Further, the Associate Administrator for International and Interagency Relations should revise NPR 2190.1 to explain how NASA's domestic sale of property may result in exports and require a review of Centers' export-controlled property disposition activities during annual Export Control Program audits. We also recommended that the Center Directors at Kennedy and Johnson clarify Center-specific property disposition and export control policies to reflect the recommended revisions to NPR 4300.1A and NPR 2190.1. Finally, we recommended that the Office of the Chief Financial Officer determine how much of the FY 2010 sales proceeds remain unobligated and proactively coordinate with the Exploration Systems Mission Directorate's Resources Management Office to make timely use of the funds.
The Assistant Administrator for Strategic Infrastructure concurred with our recommendation to work with the Office of International and Interagency Relations to revise NPR 4300.1A in a manner that will help integrate NASA's disposition and export control processes. Management's proposed actions are responsive and meet the intent of the recommendation.
Although management concurred with the recommendation to update NPR 2190.1, the comments also stated that the existing procedure is clear and recognizes that exports can occur within the United States. Management also concurred with our recommendation to update the guidance for the annual Export Control Program audit; however, the response implied that NASA's January 12, 2011, update to the guidance met the intent of the recommendation. Our recommendation is intended to more fully integrate NASA's disposition and export control processes and we believe that Agency auditors should take additional steps to track export-controlled items further into the disposition process.
Therefore, we find management's response to be inadequate and the recommendation remains unresolved.

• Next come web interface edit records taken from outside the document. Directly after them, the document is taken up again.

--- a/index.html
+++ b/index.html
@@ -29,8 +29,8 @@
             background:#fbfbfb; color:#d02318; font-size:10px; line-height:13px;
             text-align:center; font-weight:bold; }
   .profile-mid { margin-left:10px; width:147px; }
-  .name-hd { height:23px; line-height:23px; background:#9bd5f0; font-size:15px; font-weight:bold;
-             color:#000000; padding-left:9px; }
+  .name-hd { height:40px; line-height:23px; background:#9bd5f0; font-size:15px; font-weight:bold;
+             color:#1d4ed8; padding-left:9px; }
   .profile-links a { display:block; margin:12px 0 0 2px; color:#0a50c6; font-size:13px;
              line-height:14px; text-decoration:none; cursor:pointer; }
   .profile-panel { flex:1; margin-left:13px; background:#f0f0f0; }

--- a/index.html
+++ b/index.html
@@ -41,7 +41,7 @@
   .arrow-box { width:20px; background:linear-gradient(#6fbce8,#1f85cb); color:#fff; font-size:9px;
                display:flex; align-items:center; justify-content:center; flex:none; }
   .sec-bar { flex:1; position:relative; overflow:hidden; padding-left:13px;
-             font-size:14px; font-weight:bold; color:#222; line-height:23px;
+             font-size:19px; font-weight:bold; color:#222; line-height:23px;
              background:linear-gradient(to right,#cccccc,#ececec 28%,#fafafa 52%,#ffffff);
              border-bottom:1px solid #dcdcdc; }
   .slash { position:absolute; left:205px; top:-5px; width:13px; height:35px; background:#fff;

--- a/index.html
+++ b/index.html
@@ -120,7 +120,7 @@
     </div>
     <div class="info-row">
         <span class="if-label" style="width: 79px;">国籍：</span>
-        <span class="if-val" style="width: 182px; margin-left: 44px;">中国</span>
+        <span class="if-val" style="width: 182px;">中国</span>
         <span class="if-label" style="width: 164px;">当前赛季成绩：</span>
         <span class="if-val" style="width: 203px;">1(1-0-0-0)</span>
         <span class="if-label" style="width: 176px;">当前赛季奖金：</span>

Management concurred with the recommendations to clarify Center-level disposition and export guidance at Kennedy and Johnson, stating that the corrective action will be completed within 90 days of the Agency guidance being updated. Management's proposed actions are responsive to the intent of the recommendations.
The Office of the Chief Financial Officer concurred with the recommendation related to the forfeiture of exchange and sale proceeds and said it plans to have corrective action completed by September 30, 2011. Management's proposed actions are responsive to the intent of the recommendation. The Office of the Chief Financial Officer also requested that we revise the report by attributing the forfeiture of exchange/sale proceeds to "untimely and less-than-effective communication" instead of a "lack of knowledge of procedures." However, we disagree that the proceeds were forfeited solely due to ineffective communication and, accordingly, declined to make the requested revision.